What You Master in 15,000 Hours

If Malcolm Gladwell is right then it takes 10,000 hours to master something at the highest level.  I guess that means after the 15,000 hours a typical kid spends in public school they become a master and a half.  But at what?

Certainly not geography, or history, or math, or English, or any of the other arbitrary slivers of factual knowledge called “subjects”.  The learning is too fragmented, inconsistent, and lifeless.  If it’s not the subjects themselves what is the predominant trait or skill that happens consistently throughout that entire, nearly life-consuming 15,000 hours of schooled childhood?  What do kids master?

Seeking permission.

Children master the art of being permission seekers.  They lose the ability, to borrow from James Altucher, to choose themselves.  Each of those 15,000 hours share in common the absence of choice.  Students aren’t free to explore or follow their curiosity outside of incredibly narrow bounds, both metaphorical and cinder block and barbed wire.  Permission must be sought to speak, go to the bathroom, or do anything differently than the officially sanctioned authority figure has prescribed.

Is it any wonder people stick around in unhappy jobs and relationships?  Is it any wonder people numbly obey sometimes absurd and immoral laws?  Is it any wonder people don’t deviate from the education, career, and life path that was explicitly pushed on them?  Is it any wonder people don’t believe in or take pride in themselves or others in the absence of external rewards and badges and credentials?

Sometimes people say that anything other than 15,000 hours in school is radical.  I’m all for radical, but I can’t help but find it an odd way to view not sending your kids to school.  As John Taylor Gatto said,

“Is there a more radical idea in the history of the human race than turning your children over to total strangers who you know nothing about? Having those strangers work on your child’s mind, out of your sight, for a period of twelve years?”

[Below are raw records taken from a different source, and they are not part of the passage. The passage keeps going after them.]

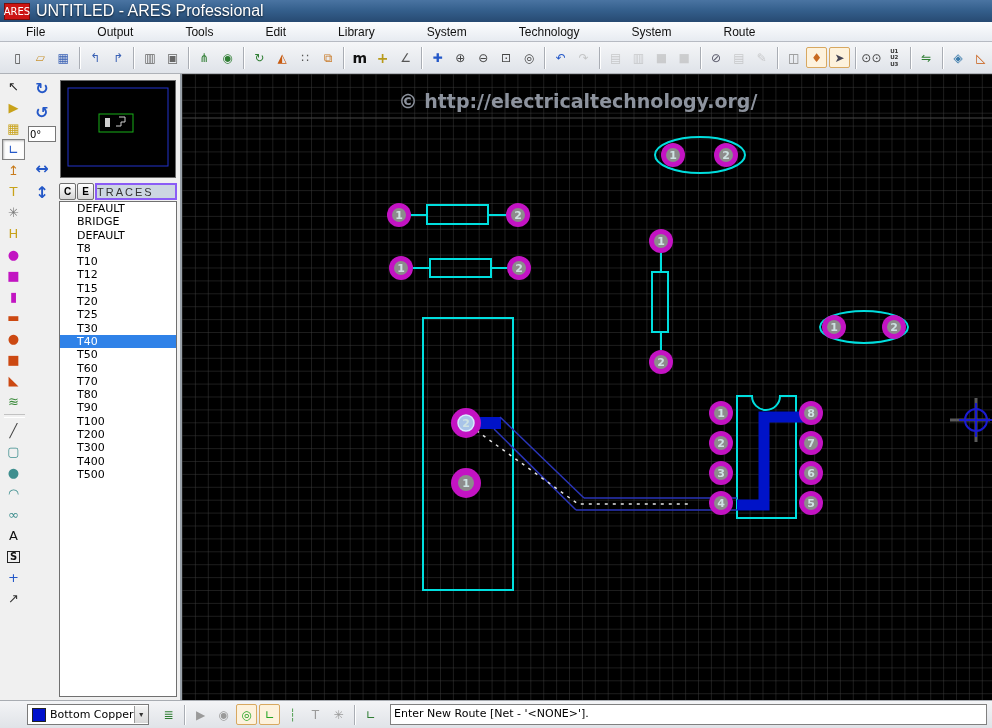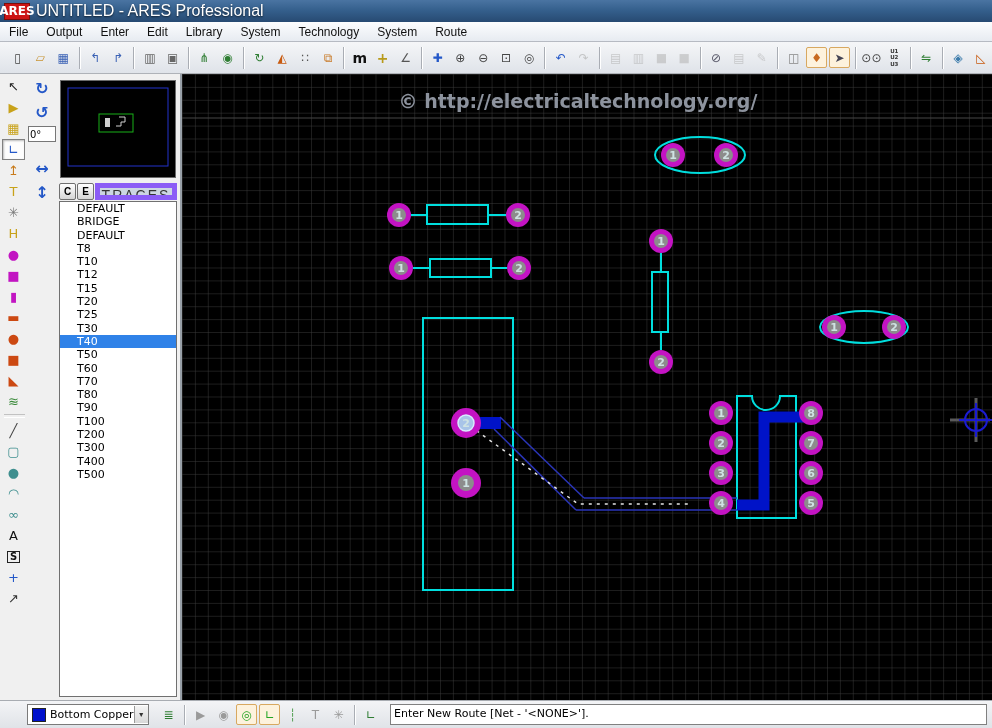"ARES" .appicon { font-size: 12px -> 10px; font-weight: bold -> normal }
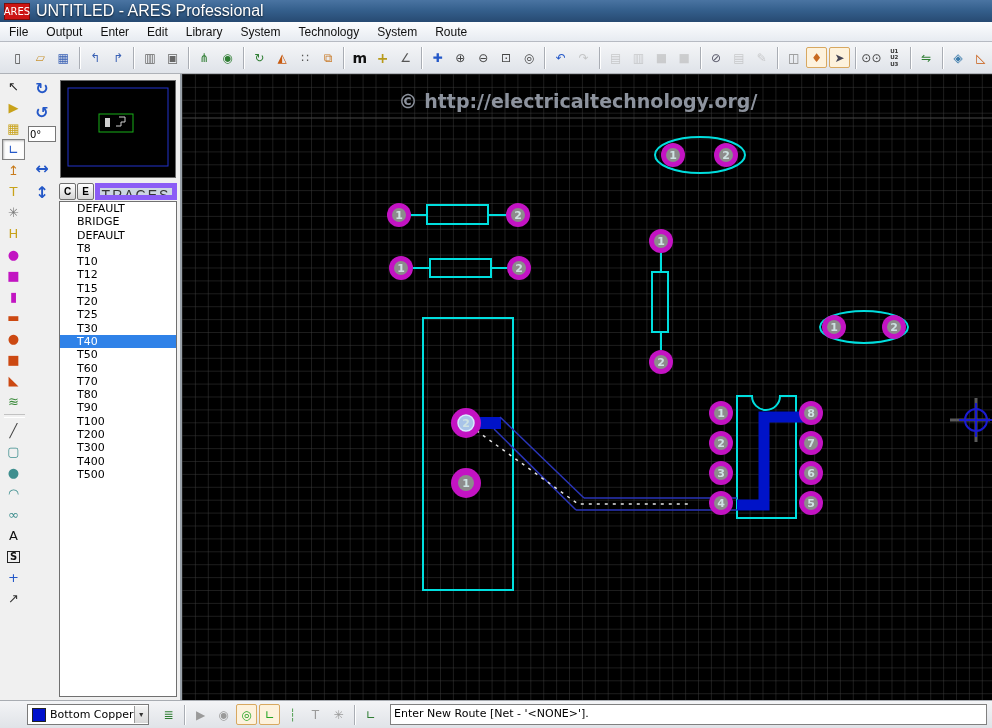"File" .menu-item { padding: 2px 9px -> 2px 26px }
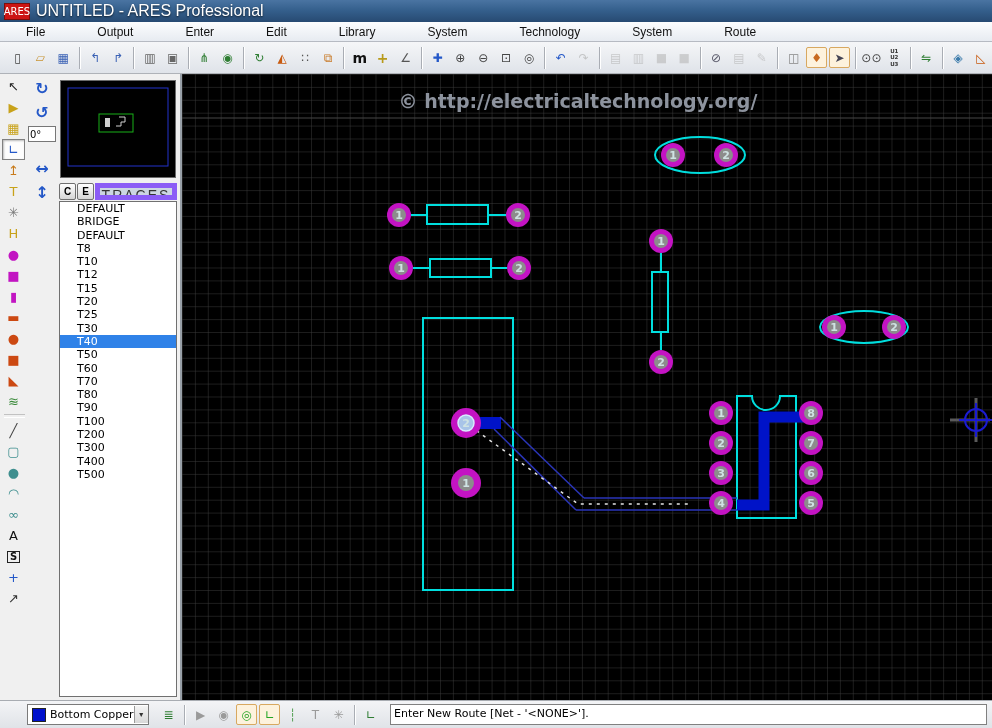"Enter" div.menu-item { text: Enter -> Tools }
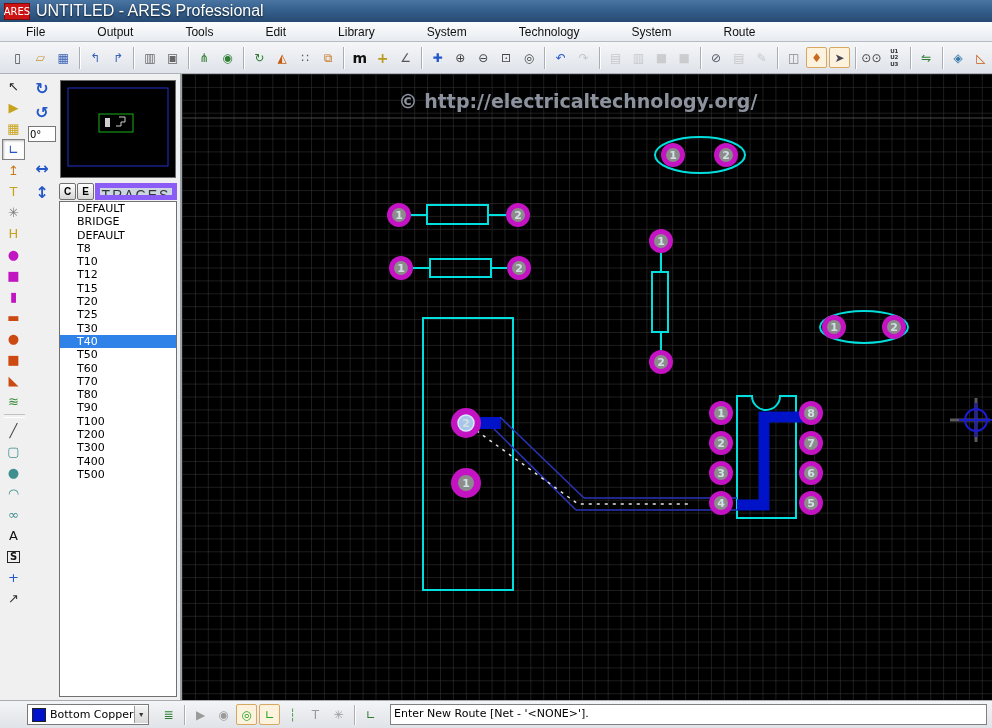"TRACES" .selhdr { border: 5px solid #8b5cf6 -> 2px solid #8b5cf6; font-size: 14px -> 11px; text-align: center -> none }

15,000 hours.  Let’s hope Gladwell is wrong.

My Ceaseless Quest to Make Myself Useless

I’m on a ceaseless quest.  This quest it based on a belief about myself and the world:

For everything that I do there is someone somewhere who can do it better.

When I start doing something new my quest is always to find the person who can do it better and hand over the reins as soon as possible.

Where and when I’ve succeeded at that, I’ve succeeded.

I fully believe the maxim that you’ll be most successful when you find and do the things that no one else can do as well – the things that are uniquely you.  But if I always believe there is someone who can do everything I do better, and I’m always trying to find them and hand it off, what does that make me uniquely good at?

I don’t really know.  Here are two possible answers.  One is that at any given time I might be the best person for something.  So that’s what I’ll be doing.  But that time is limited.  In the long run, even though I might be uniquely perfect for something at first, someone else might be better.

The other possible answer is that my most unique and valuable skill is replacing myself.

Maybe I’m best at breaking new ground, getting the basics figured out, identifying nascent talent in someone else, and transitioning things to them so they can blossom in a way no one else – including me – ever could.

Whatever the answer I am totally confident that, given enough time, I can find someone who can do everything I do better.  This doesn’t threaten or bother me.  It fills me with excitement!  Where are they?  How can I find them?  How soon can I get them catapulted to heights I could never reach?  When can I replace myself with someone better?

If you share a similar disposition know you’re not alone.  If you know you’re a jack of many trades but master of none don’t fear.  That’s its own kind of mastery.  At least I hope so.  It’s worked pretty well for me so far and I’m having fun.